Higher Profits Through Customer Lock-In
Recommendation
Author Joachim Büschken adeptly presents a different form of pricing strategy based on making it more expensive for customers to switch from your product to a new one, even if your product fails them. This concept, called "customer lock-in," entails charging such high "switching costs" for changing vendors that customers are stuck. It means that consumers who buy deficient software or earn frequent flier miles on a chronically tardy airline are reluctant to change because switching is a big nuisance or too expensive. While your business may not embrace this idea, some hardware (Hewlett-Packard) and software (Microsoft) companies use it to great advantage.

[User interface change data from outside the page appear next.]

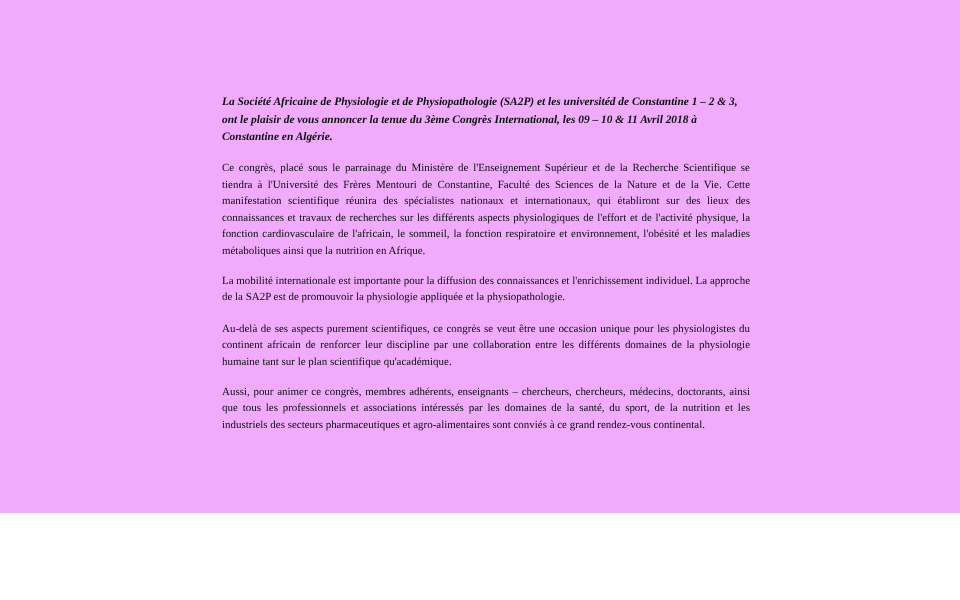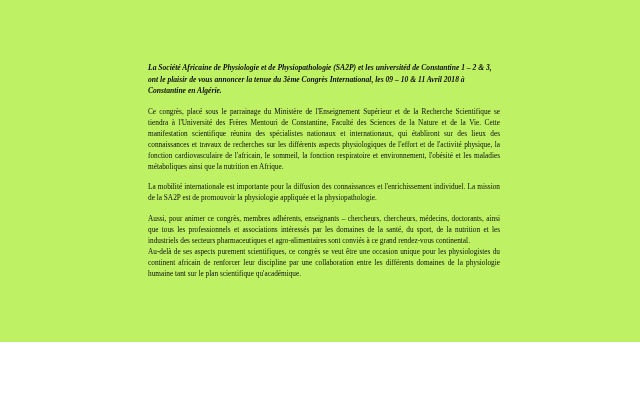--- a/index.html
+++ b/index.html
@@ -17,7 +17,7 @@
     position: relative;
     width: 640px;
     height: 400px;
-    background: #bef264;
+    background: #f0abfc;
     box-sizing: border-box;
   }
   .doc {

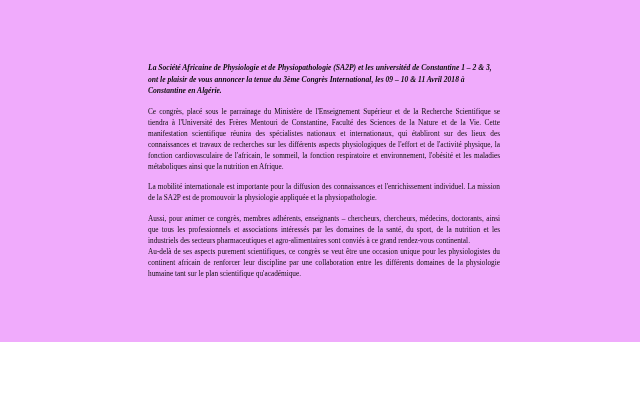--- a/index.html
+++ b/index.html
@@ -71,7 +71,7 @@
     <div class="doc-inner">
       <p class="title">La Société Africaine de Physiologie et de Physiopathologie (SA2P) et les universitéd de Constantine 1 – 2 &amp; 3, ont le plaisir de vous annoncer la tenue du 3ème Congrès International, les 09 – 10 &amp; 11 Avril 2018 à Constantine en  Algérie.</p>
       <p class="body">Ce congrès, placé sous le parrainage du Ministère de l'Enseignement Supérieur et de la Recherche Scientifique  se tiendra à l'Université des Frères Mentouri de Constantine,  Faculté des Sciences de la Nature et de la Vie. Cette manifestation scientifique réunira des spécialistes nationaux et internationaux, qui établiront sur des lieux des connaissances et  travaux de recherches sur les différents aspects physiologiques de l'effort et de l'activité physique, la fonction cardiovasculaire de l'africain, le sommeil, la fonction respiratoire et environnement, l'obésité et les maladies métaboliques ainsi que  la nutrition en Afrique.</p>
-      <p class="body">La mobilité internationale est importante pour la diffusion des connaissances et l'enrichissement individuel. La mission de la SA2P est de promouvoir la physiologie appliquée et la physiopathologie.</p>
+      <p class="body">La mobilité internationale est importante pour la diffusion des connaissances et l'enrichissement individuel. La approche de la SA2P est de promouvoir la physiologie appliquée et la physiopathologie.</p>
       <p class="body last">Aussi, pour animer ce congrès, membres adhérents, enseignants – chercheurs, chercheurs, médecins, doctorants, ainsi que tous les professionnels et associations intéressés par les domaines  de la santé, du sport, de la nutrition et les industriels des secteurs pharmaceutiques et agro-alimentaires sont conviés  à ce grand rendez-vous continental.</p>
       <p class="body">Au-delà de ses aspects purement scientifiques,  ce  congrès  se veut être une occasion unique pour les physiologistes du continent africain de renforcer leur discipline par une collaboration entre les différents domaines de la physiologie humaine tant sur le plan scientifique  qu'académique.</p>
     </div>

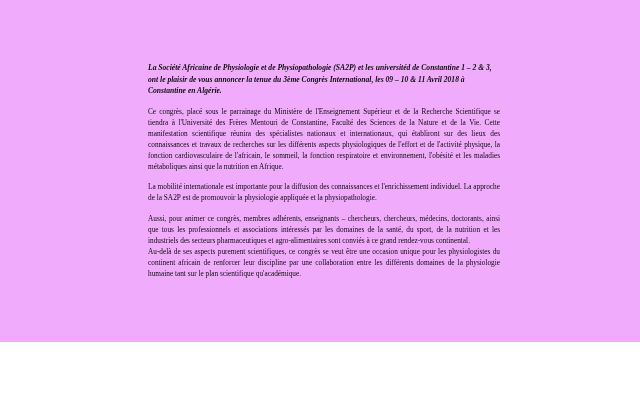--- a/index.html
+++ b/index.html
@@ -72,8 +72,8 @@
       <p class="title">La Société Africaine de Physiologie et de Physiopathologie (SA2P) et les universitéd de Constantine 1 – 2 &amp; 3, ont le plaisir de vous annoncer la tenue du 3ème Congrès International, les 09 – 10 &amp; 11 Avril 2018 à Constantine en  Algérie.</p>
       <p class="body">Ce congrès, placé sous le parrainage du Ministère de l'Enseignement Supérieur et de la Recherche Scientifique  se tiendra à l'Université des Frères Mentouri de Constantine,  Faculté des Sciences de la Nature et de la Vie. Cette manifestation scientifique réunira des spécialistes nationaux et internationaux, qui établiront sur des lieux des connaissances et  travaux de recherches sur les différents aspects physiologiques de l'effort et de l'activité physique, la fonction cardiovasculaire de l'africain, le sommeil, la fonction respiratoire et environnement, l'obésité et les maladies métaboliques ainsi que  la nutrition en Afrique.</p>
       <p class="body">La mobilité internationale est importante pour la diffusion des connaissances et l'enrichissement individuel. La approche de la SA2P est de promouvoir la physiologie appliquée et la physiopathologie.</p>
+      <p class="body">Au-delà de ses aspects purement scientifiques,  ce  congrès  se veut être une occasion unique pour les physiologistes du continent africain de renforcer leur discipline par une collaboration entre les différents domaines de la physiologie humaine tant sur le plan scientifique  qu'académique.</p>
       <p class="body last">Aussi, pour animer ce congrès, membres adhérents, enseignants – chercheurs, chercheurs, médecins, doctorants, ainsi que tous les professionnels et associations intéressés par les domaines  de la santé, du sport, de la nutrition et les industriels des secteurs pharmaceutiques et agro-alimentaires sont conviés  à ce grand rendez-vous continental.</p>
-      <p class="body">Au-delà de ses aspects purement scientifiques,  ce  congrès  se veut être une occasion unique pour les physiologistes du continent africain de renforcer leur discipline par une collaboration entre les différents domaines de la physiologie humaine tant sur le plan scientifique  qu'académique.</p>
     </div>
   </div>
   <div class="clip-bottom"></div>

To his credit, Büschken has a short section on the ethics of lock-in. He concludes that it is ethically okay given disclosure, though you may want to have a deeper discussion. While the writing can be repetitive and dry, getAbstract.com finds that this is a rare book on a sensitive topic. We recommend it to marketers and product strategists who want to learn more about this little-known, potentially controversial pricing practice. It is also a pretty good eye-opener for consumers; customer lock-in takes caveat emptor to new heights (or depths).
Summary
About the Author
Joachim Büschken, professor of marketing at the Ingolstadt School of Management of Catholic University, Eichstatt, holds a Ph.D. from the University of Munster (Germany), studied at Texas A&M’s graduate school and received a Fulbright scholarship. Since 1990, he has been an associate dean of Catholic University in Germany and Switzerland. He has consulted for international companies and has written several textbooks and articles published in English and German.